[Front-end code edit data]
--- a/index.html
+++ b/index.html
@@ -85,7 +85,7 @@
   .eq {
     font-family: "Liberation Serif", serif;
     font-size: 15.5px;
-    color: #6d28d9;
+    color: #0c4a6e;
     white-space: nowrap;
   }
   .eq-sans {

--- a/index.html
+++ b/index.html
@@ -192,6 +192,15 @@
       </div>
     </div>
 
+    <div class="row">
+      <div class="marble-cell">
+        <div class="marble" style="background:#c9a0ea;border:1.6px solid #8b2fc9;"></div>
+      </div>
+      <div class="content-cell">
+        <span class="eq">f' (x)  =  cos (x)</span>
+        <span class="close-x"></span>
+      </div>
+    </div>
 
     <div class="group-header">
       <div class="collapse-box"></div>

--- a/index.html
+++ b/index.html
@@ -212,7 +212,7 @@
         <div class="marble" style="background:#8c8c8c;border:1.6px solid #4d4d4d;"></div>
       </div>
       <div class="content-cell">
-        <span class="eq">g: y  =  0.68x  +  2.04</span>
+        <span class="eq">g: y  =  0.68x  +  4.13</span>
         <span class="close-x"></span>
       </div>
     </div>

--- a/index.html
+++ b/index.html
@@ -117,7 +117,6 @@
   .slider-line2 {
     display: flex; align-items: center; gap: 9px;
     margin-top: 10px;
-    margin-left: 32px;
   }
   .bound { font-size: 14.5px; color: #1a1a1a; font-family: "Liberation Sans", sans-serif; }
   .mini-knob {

...

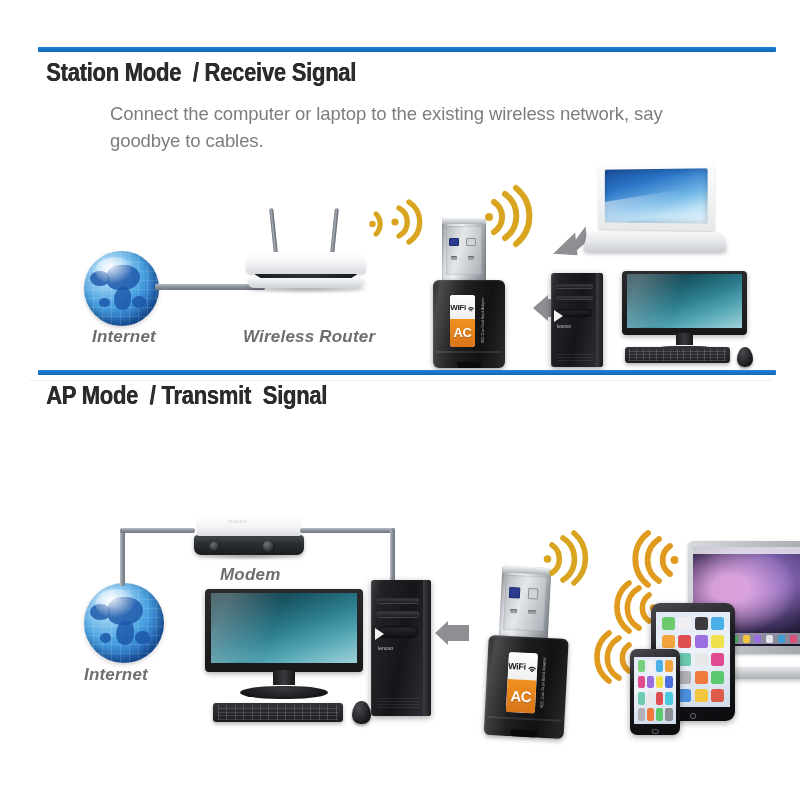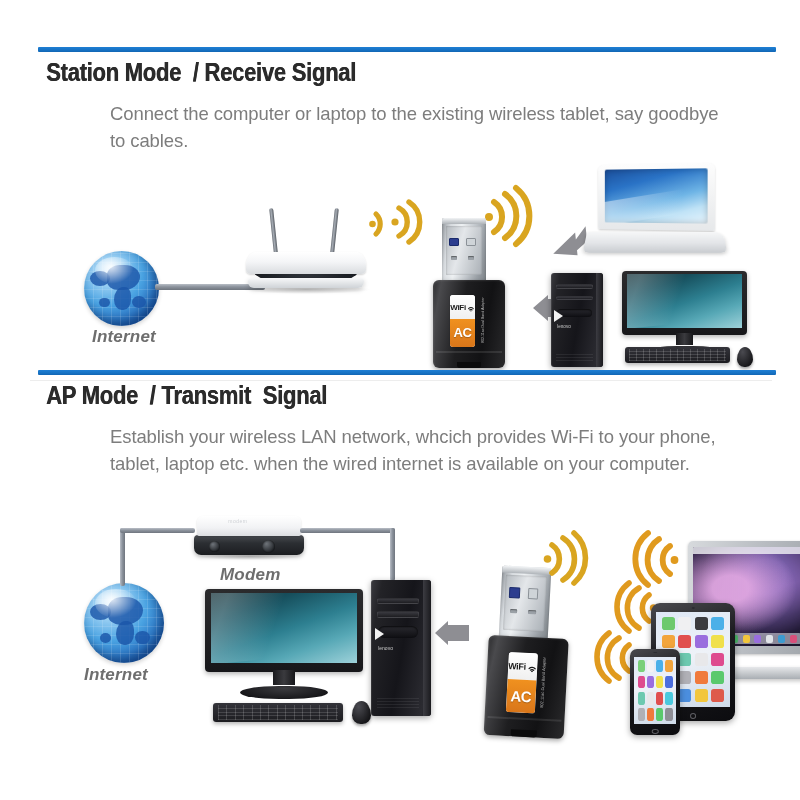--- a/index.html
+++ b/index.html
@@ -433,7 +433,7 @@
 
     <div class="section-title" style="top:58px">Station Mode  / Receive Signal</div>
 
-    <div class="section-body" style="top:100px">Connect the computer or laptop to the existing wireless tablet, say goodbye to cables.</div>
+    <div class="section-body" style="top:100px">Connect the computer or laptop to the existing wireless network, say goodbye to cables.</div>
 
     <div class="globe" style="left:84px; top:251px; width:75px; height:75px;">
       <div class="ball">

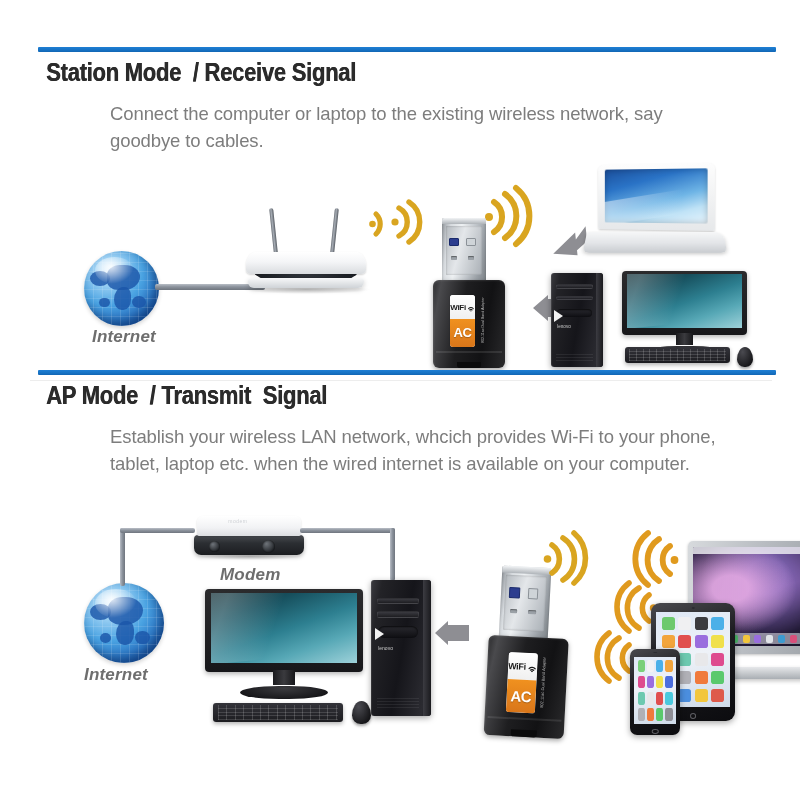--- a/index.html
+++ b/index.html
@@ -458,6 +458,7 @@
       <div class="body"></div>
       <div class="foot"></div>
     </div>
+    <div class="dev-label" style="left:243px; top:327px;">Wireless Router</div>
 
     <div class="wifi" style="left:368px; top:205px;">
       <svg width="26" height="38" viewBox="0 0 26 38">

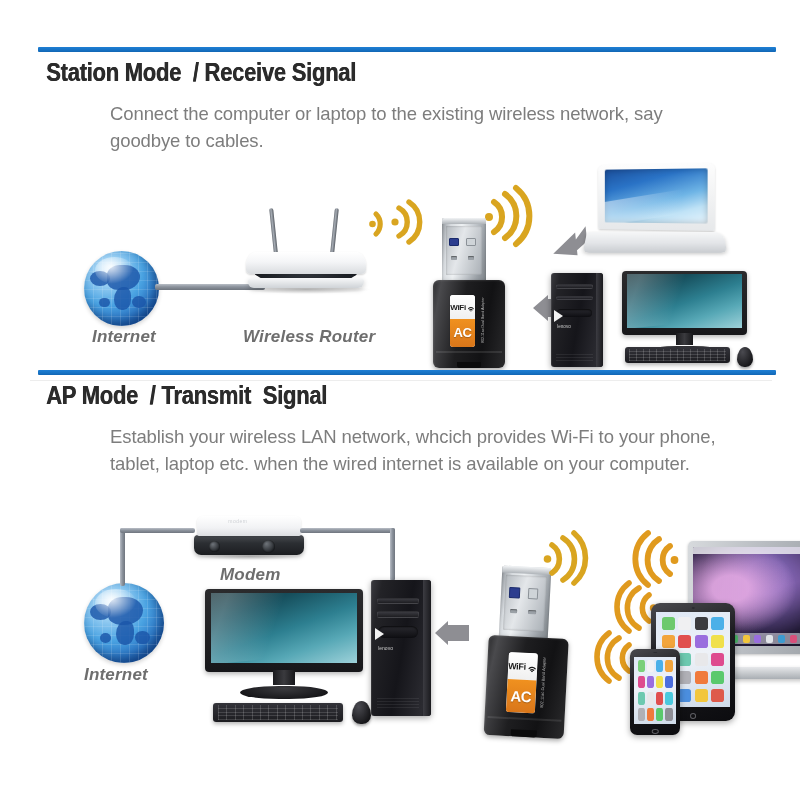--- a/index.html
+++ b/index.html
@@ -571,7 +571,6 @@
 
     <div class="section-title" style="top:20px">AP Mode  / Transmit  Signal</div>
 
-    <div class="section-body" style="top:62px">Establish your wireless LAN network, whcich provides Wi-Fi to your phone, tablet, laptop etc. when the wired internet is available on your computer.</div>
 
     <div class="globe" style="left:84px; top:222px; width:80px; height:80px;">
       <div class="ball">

Assignment ::
In the records above, how many lines hold "serif"? Only the number is wanted.

Task response ::
2